WHAT THE TASK ASKS: Exact copy, no pictures: set down every entry below as written.

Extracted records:

- Opening Delimiter -

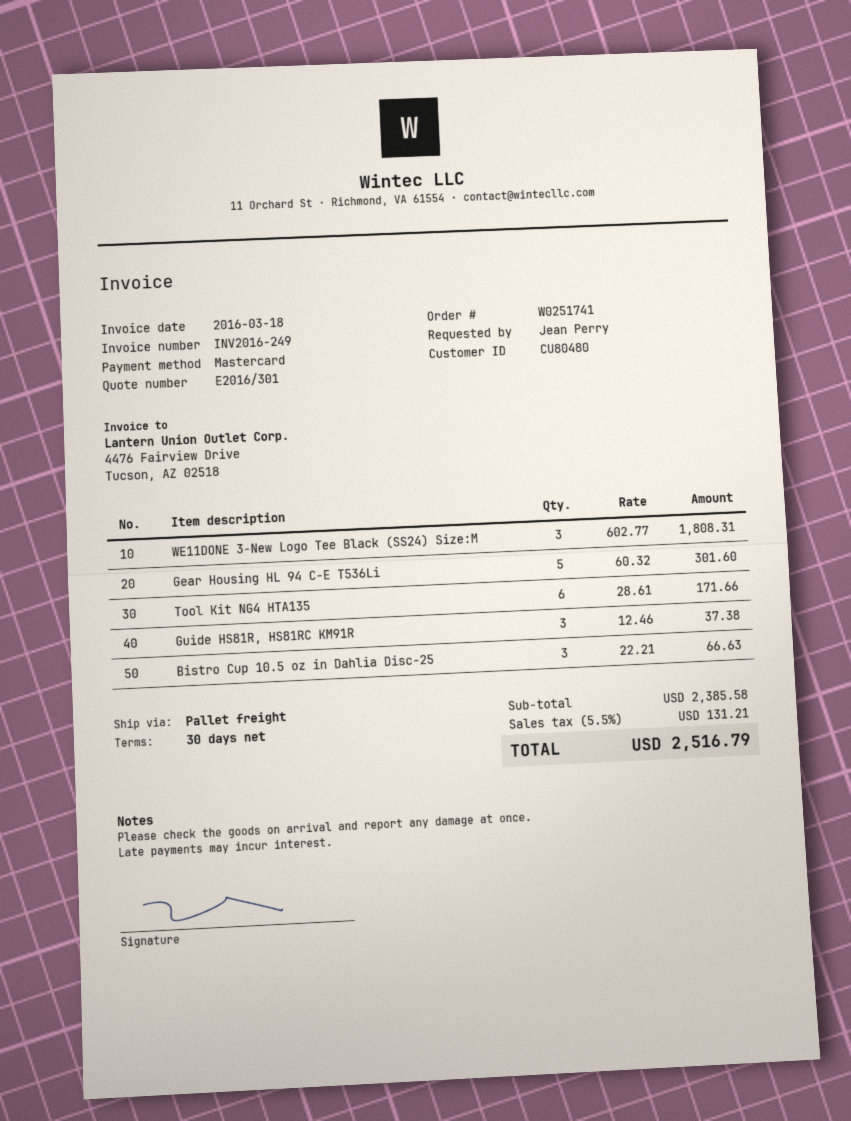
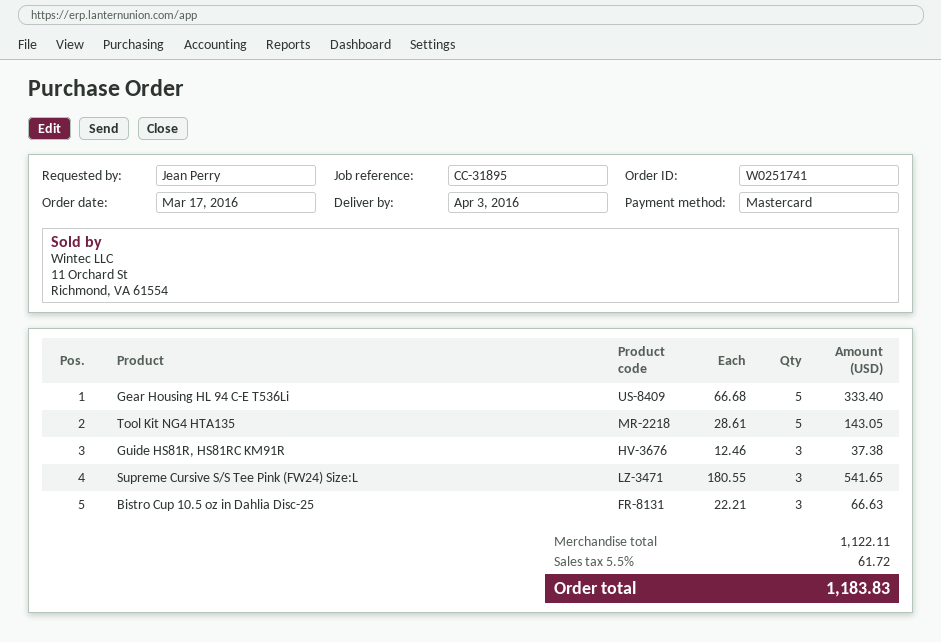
WE11DONE 3-New Logo Tee Black (SS24) Size:M: 3 x 602.77 = 1808.31 -> none
Gear Housing HL 94 C-E T536Li: 5 x 60.32 = 301.60 -> 5 x 66.68 = 333.40
Tool Kit NG4 HTA135: 6 x 28.61 = 171.66 -> 5 x 28.61 = 143.05
Supreme Cursive S/S Tee Pink (FW24) Size:L: none -> 3 x 180.55 = 541.65
subtotal: 2385.58 -> 1122.11
tax: 5.5% = 131.21 -> 5.5% = 61.72
total: 2516.79 -> 1183.83

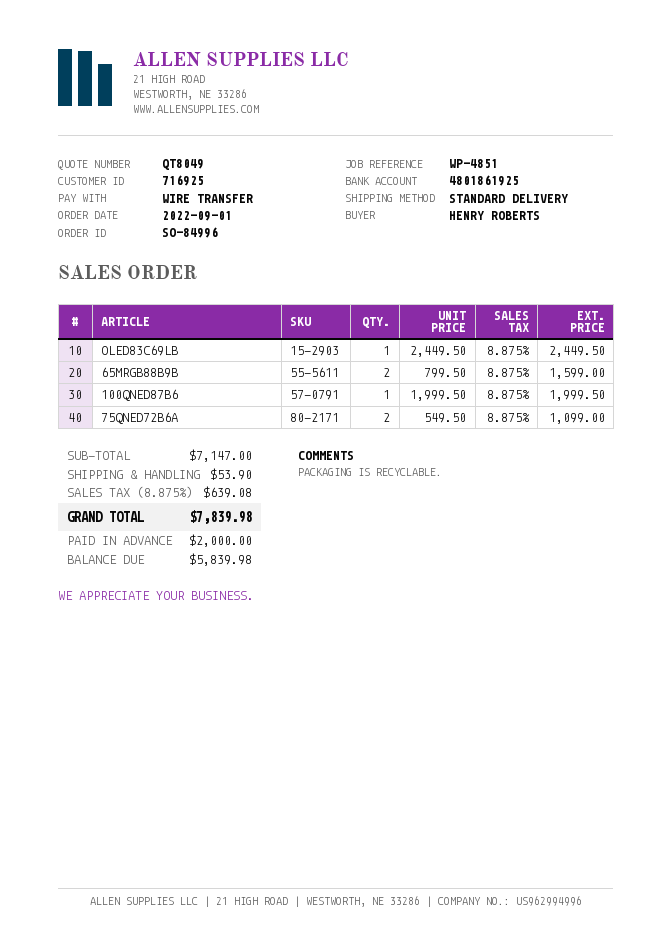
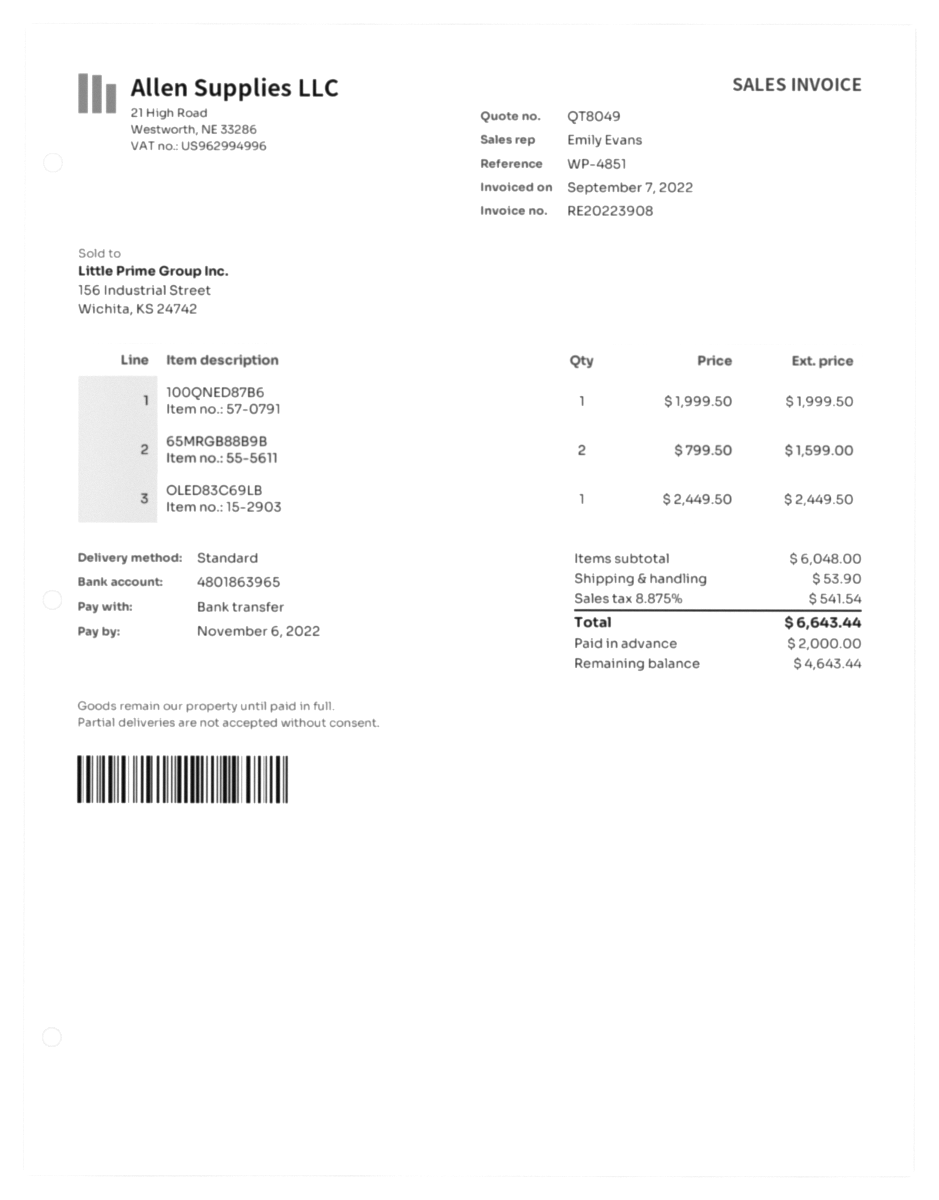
bank account: 4801861925 -> 4801863965
75QNED72B6A: 2 x 549.50 = 1099.00 -> none
subtotal: 7147.00 -> 6048.00
tax: 8.875% = 639.08 -> 8.875% = 541.54
total: 7839.98 -> 6643.44
balance: 5839.98 -> 4643.44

- Closing Delimiter -

SOLUTION BELOW:
WE11DONE 3-New Logo Tee Black (SS24) Size:M: 3 x 602.77 = 1808.31 -> none
Gear Housing HL 94 C-E T536Li: 5 x 60.32 = 301.60 -> 5 x 66.68 = 333.40
Tool Kit NG4 HTA135: 6 x 28.61 = 171.66 -> 5 x 28.61 = 143.05
Supreme Cursive S/S Tee Pink (FW24) Size:L: none -> 3 x 180.55 = 541.65
subtotal: 2385.58 -> 1122.11
tax: 5.5% = 131.21 -> 5.5% = 61.72
total: 2516.79 -> 1183.83

bank account: 4801861925 -> 4801863965
75QNED72B6A: 2 x 549.50 = 1099.00 -> none
subtotal: 7147.00 -> 6048.00
tax: 8.875% = 639.08 -> 8.875% = 541.54
total: 7839.98 -> 6643.44
balance: 5839.98 -> 4643.44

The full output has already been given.